Over time, a dysregulated HPA axis produces either too much cortisol at the wrong times or too little cortisol overall. Both patterns are associated with poor sleep quality, fatigue, weight gain, impaired cognitive function, and mood disturbance. The solution is not simply to sleep more – it is to restore proper HPA axis function.
How Sleep Supplements Can Help
Ashwagandha is one of the most well-researched adaptogens for HPA axis regulation. It has been shown to reduce cortisol levels, improve sleep quality, and enhance stress resilience. L-theanine promotes relaxation by increasing GABA production and alpha brain wave activity, helping transition the brain from alert wakefulness to calm rest.

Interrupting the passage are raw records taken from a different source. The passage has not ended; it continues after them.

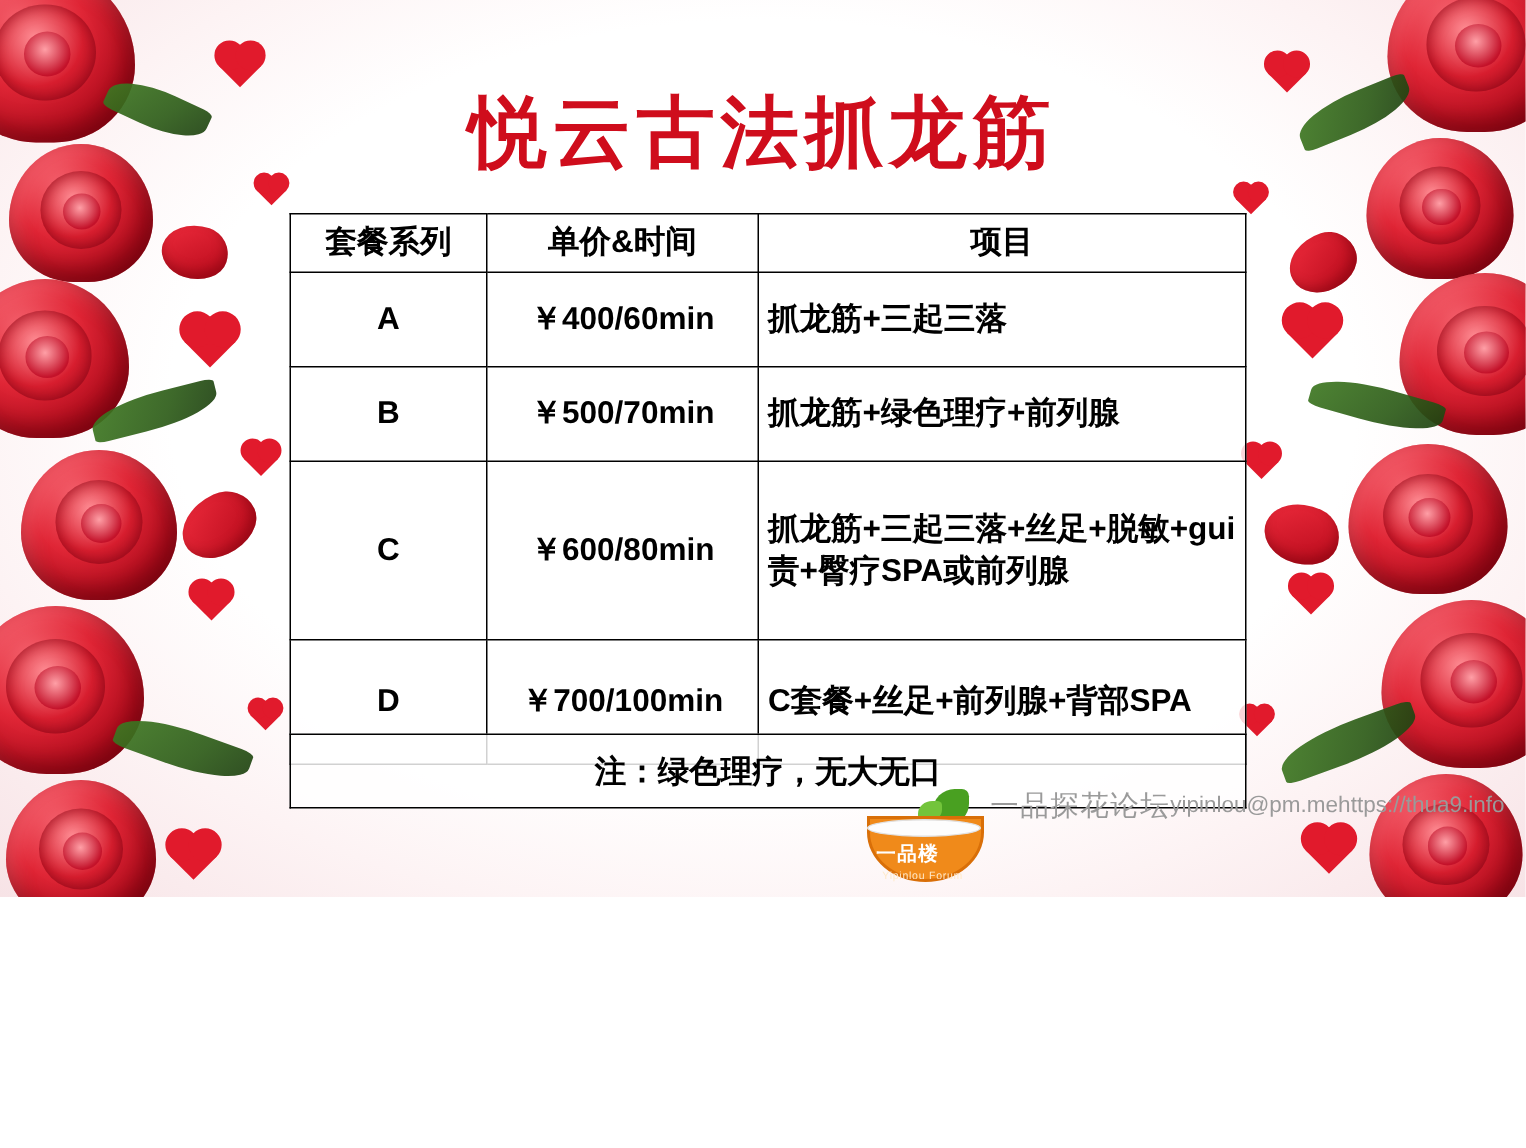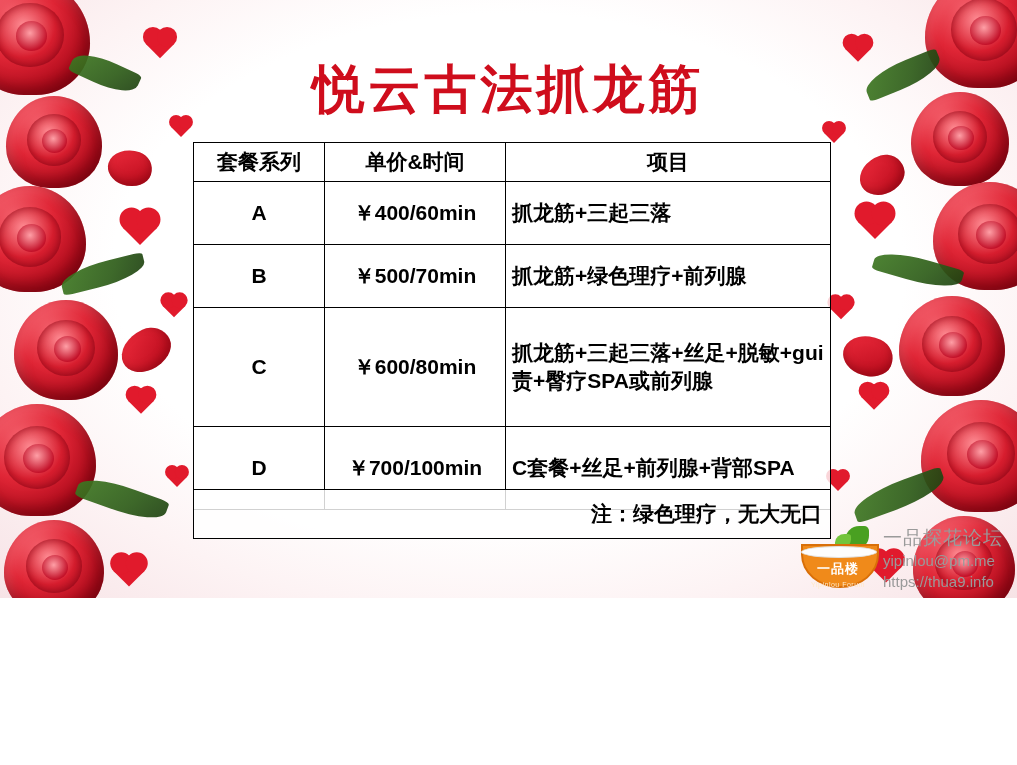"注：绿色理疗，无大无口" table.notes-table td { text-align: right -> center }
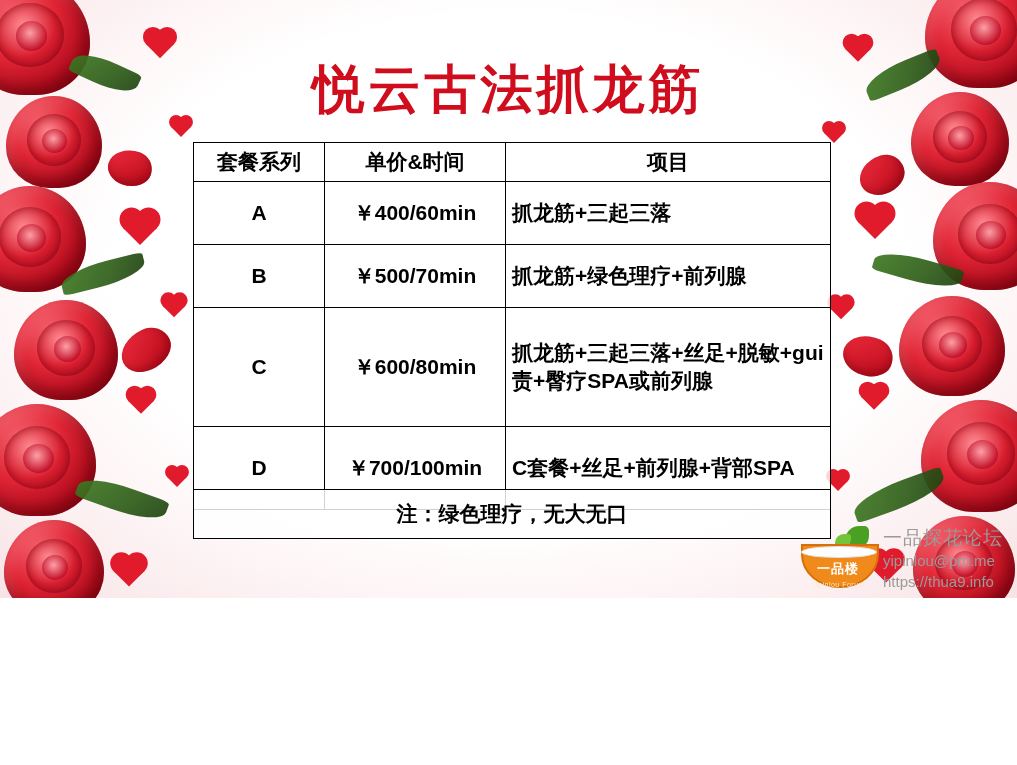"一品探花论坛" .wm-lines { flex-direction: column -> row }
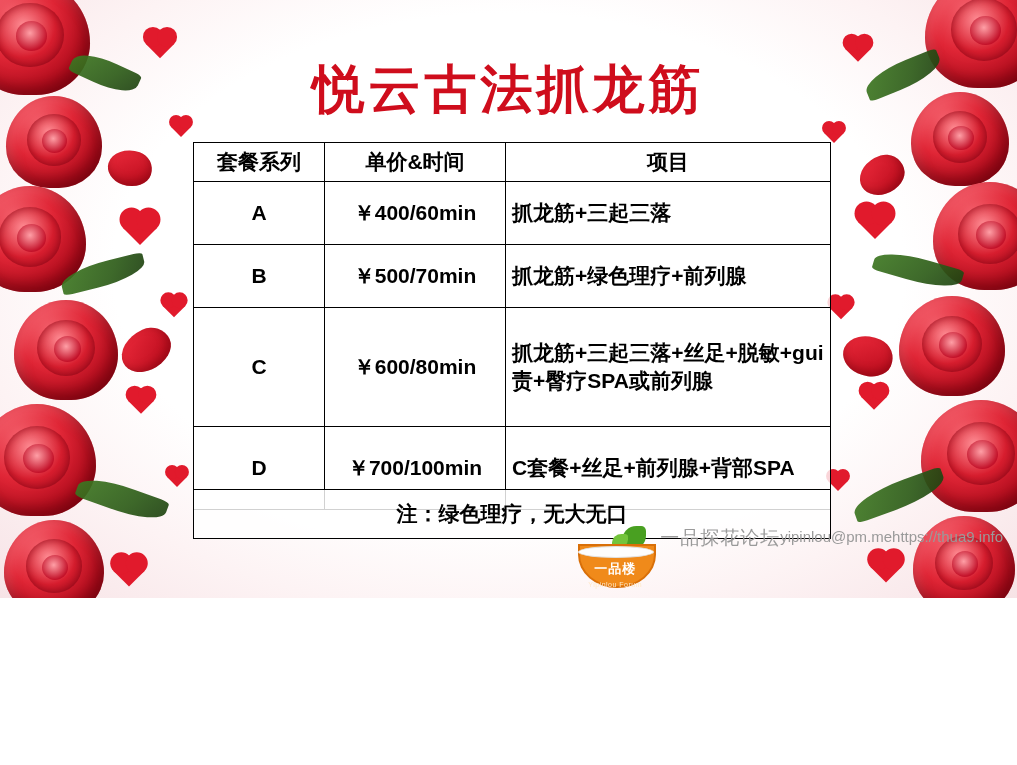"一品楼" .wm-logo-text { text-align: center -> none }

YU SLEEP is formulated to address both sides of the problem: reducing elevated nighttime cortisol and promoting the parasympathetic relaxation needed for genuine sleep quality. It works with your body’s natural sleep drive rather than forcing sedation.
What You Can Do Today
- Avoid screens for 60-90 minutes before bed
- Keep your bedroom cool and completely dark
- Eat a light dinner – late heavy meals raise cortisol
- Consider an ashwagandha supplement to support HPA axis function
- Get morning sunlight exposure to reinforce the natural cortisol rhythm
Sleep is not a luxury. It is the foundation of metabolic health, cognitive performance, and long-term disease prevention. If your cortisol rhythm is broken, fixing it is one of the most important investments you can make.
Note: 482 words. Additional content on this topic will follow in subsequent posts as the research base develops.
How GABA Works in the Nervous System
GABA (gamma-aminobutyric acid) is the primary inhibitory neurotransmitter in the mammalian central nervous system. Where glutamate promotes neuronal firing and excitation, GABA suppresses it — maintaining the balance between excitation and inhibition that allows the brain to function without constant seizure-like overactivation. GABAergic neurons make up approximately 20-30% of all neurons in the brain, and GABA receptors are present on virtually every neuronal type, making GABA the universal modulator of neural circuit activity. When GABA binds to GABA-A receptors, it opens chloride channels, hyperpolarising the neuron and making it less likely to fire. This is why GABA-promoting substances — whether pharmaceutical (benzodiazepines, barbiturates) or nutritional — tend to have calming, anxiolytic, and sometimes sedative effects.
The Gut-Brain GABA Axis
A substantial proportion of the body GABA is produced by gut bacteria, particularly Lactobacillus and Bifidobacterium species. These bacteria produce GABA via the glutamate decarboxylase pathway, and this GABA acts locally on the enteric nervous system, modulating gut motility, secretion, and pain signalling. There is bidirectional communication between gut-derived GABA and brain GABA function — the so-called gut-brain axis. Certain probiotic strains marketed as psychobiotics have been shown to increase GABA production and reduce anxiety behaviours in animal models, and preliminary human data suggests similar anxiolytic effects from specific multi-strain probiotics.
Why Oral GABA May Not Cross the Blood-Brain Barrier
A contentious area in nutritional neuroscience is whether orally consumed GABA can cross the blood-brain barrier. The evidence suggests that at typical supplemental doses (250-1000mg), systemic GABA does not meaningfully cross into the CNS. However, some studies show physiological effects from oral GABA — such as increased alpha brain wave activity on EEG and reduced cortisol — even if direct BBB penetration is minimal. Proposed mechanisms include vagal nerve activation from gut GABA receptors, or effects on peripheral GABA receptors that indirectly influence CNS function via neuroendocrine pathways.
A quality supplement routine can make a real difference to your results.